カニ・エビの甲羅由来の繊維にアトピー抑制効果
カニやエビの甲羅からとれるキチンという線維質ですが、
これを脱アセチル化することでキトサンになります。
また、塩酸と反応させて加水分解することでグルコサミンになります。
キチンはすでに人工皮膚や手術の結合糸にも使われています。
意外にカニの甲羅って色々と使われているんですね~
さて、鳥取大から3月30日、カニ・エビ殻を原材料とする
極細繊維であるキチンナノファイバー(キチンNF)の塗布によって
アトピー性皮膚炎が抑制されることを確認したと発表がありました。
キチンNFはカニ殻の主成分であるキチンをナノファイバーとして取り出したもので、
幅が約10nmの極細繊維。
オンライン科学誌「Carbohydrate Polymers」にて掲載されたそうです。

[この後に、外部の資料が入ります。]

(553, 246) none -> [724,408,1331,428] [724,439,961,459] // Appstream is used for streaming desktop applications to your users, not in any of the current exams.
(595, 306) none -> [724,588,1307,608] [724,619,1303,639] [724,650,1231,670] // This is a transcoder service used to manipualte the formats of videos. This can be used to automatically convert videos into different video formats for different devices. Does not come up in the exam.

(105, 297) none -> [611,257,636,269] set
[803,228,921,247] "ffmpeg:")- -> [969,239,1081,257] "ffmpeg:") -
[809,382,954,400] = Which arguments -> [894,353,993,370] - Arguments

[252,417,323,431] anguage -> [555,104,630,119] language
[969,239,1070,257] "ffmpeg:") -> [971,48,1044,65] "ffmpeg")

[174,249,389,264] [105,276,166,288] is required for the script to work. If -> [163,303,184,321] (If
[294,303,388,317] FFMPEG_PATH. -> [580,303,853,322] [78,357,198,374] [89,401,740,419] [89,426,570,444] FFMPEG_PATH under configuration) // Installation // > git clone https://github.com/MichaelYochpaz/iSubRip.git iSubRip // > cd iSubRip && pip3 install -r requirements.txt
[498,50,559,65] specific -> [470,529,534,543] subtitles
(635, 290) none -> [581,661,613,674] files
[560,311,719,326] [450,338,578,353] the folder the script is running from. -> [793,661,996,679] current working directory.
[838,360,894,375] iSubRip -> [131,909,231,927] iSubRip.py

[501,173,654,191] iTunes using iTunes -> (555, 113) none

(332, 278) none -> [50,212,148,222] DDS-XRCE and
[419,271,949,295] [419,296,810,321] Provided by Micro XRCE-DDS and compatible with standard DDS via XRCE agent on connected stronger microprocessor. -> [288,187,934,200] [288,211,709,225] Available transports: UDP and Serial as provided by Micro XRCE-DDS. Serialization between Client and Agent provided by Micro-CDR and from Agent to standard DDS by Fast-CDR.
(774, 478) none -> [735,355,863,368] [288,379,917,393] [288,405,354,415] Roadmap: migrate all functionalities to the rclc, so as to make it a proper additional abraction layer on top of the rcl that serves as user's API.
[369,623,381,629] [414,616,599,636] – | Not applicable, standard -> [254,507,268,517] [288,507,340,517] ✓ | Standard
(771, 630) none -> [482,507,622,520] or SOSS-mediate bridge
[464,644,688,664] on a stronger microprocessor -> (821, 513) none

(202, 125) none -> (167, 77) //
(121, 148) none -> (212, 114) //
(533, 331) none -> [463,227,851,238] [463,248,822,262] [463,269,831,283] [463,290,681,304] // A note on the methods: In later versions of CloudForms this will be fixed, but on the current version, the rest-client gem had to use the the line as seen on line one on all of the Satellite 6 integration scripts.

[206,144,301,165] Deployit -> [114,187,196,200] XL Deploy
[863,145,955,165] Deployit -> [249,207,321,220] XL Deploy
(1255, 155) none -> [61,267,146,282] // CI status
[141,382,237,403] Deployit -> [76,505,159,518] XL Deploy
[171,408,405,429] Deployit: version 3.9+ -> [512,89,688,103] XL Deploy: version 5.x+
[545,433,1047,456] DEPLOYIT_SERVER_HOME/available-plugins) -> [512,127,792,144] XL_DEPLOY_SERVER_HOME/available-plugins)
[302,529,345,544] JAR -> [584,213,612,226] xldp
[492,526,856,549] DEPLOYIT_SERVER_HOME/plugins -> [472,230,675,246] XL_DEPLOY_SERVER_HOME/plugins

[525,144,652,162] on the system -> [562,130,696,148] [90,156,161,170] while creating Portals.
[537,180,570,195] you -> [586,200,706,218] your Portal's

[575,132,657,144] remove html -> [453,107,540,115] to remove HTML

ちょっと原文がみつけられませんでしたので、こちらが似たような内容になるのかと。
『カニ殻より単離されるキチンナノファイバーの生体に及ぼす効果・効用の探索 』
(今回の実験の前段階のものになると思います)
皮膚に酸性の液体でダメージを与え、そこにキチンナノファイバーを塗って、
どうなるかって実験をした結果、キチンナノファイバーのほうが回復が早かった
というような内容です。
保湿効果、傷の修復促進効果などが確認されたわけですが、
アトピー性皮膚炎にはどうかというのが今回の発表です。
アトピー性皮膚炎モデルマウスを用いた実験で、キチンナノファイバーを塗布した結果、
アトピー性皮膚炎の症状の進行を抑えられ、かつ皮膚の炎症の進行も抑えられることが確認そうな。
ただのキチンではこのような効果は見られず、
ナノファイバーという形態が皮膚のバリア機能の向上を可能にしているのではないか?
とのこと。
キチンナノファイバーがバリア機能の高い膜を形成することで、
外部からの刺激を防ぐことができ、
それにより炎症などの免疫反応が抑えられたと考えられます。
被膜形成の原料はいままで色々でています。
ヒアルロン酸もその1つですし、最近だとリピジュア(ポリクオタニウムー51 )
がよく使われますね。
いわゆる合成ポリマー全般もそういった被膜形成の素材になります。
キチンナノファイバーもポリマー系の素材です。
今後、化粧品の原料として使われることになるであろうと思われますが、
リピジュアのようにいろんな化粧品の原料として使われるのか、
それともワセリンのような単体で使われるようになるのか、
はたまたその両方か・・・
キチンは割と安い原料なので、ナノファイバー化が
どれだけ特殊な加工かはわかりませんが、
扱いやすい価格になるんじゃないかなー
(希望的観測ですが笑)
何はともあれ、今後注目の素材です。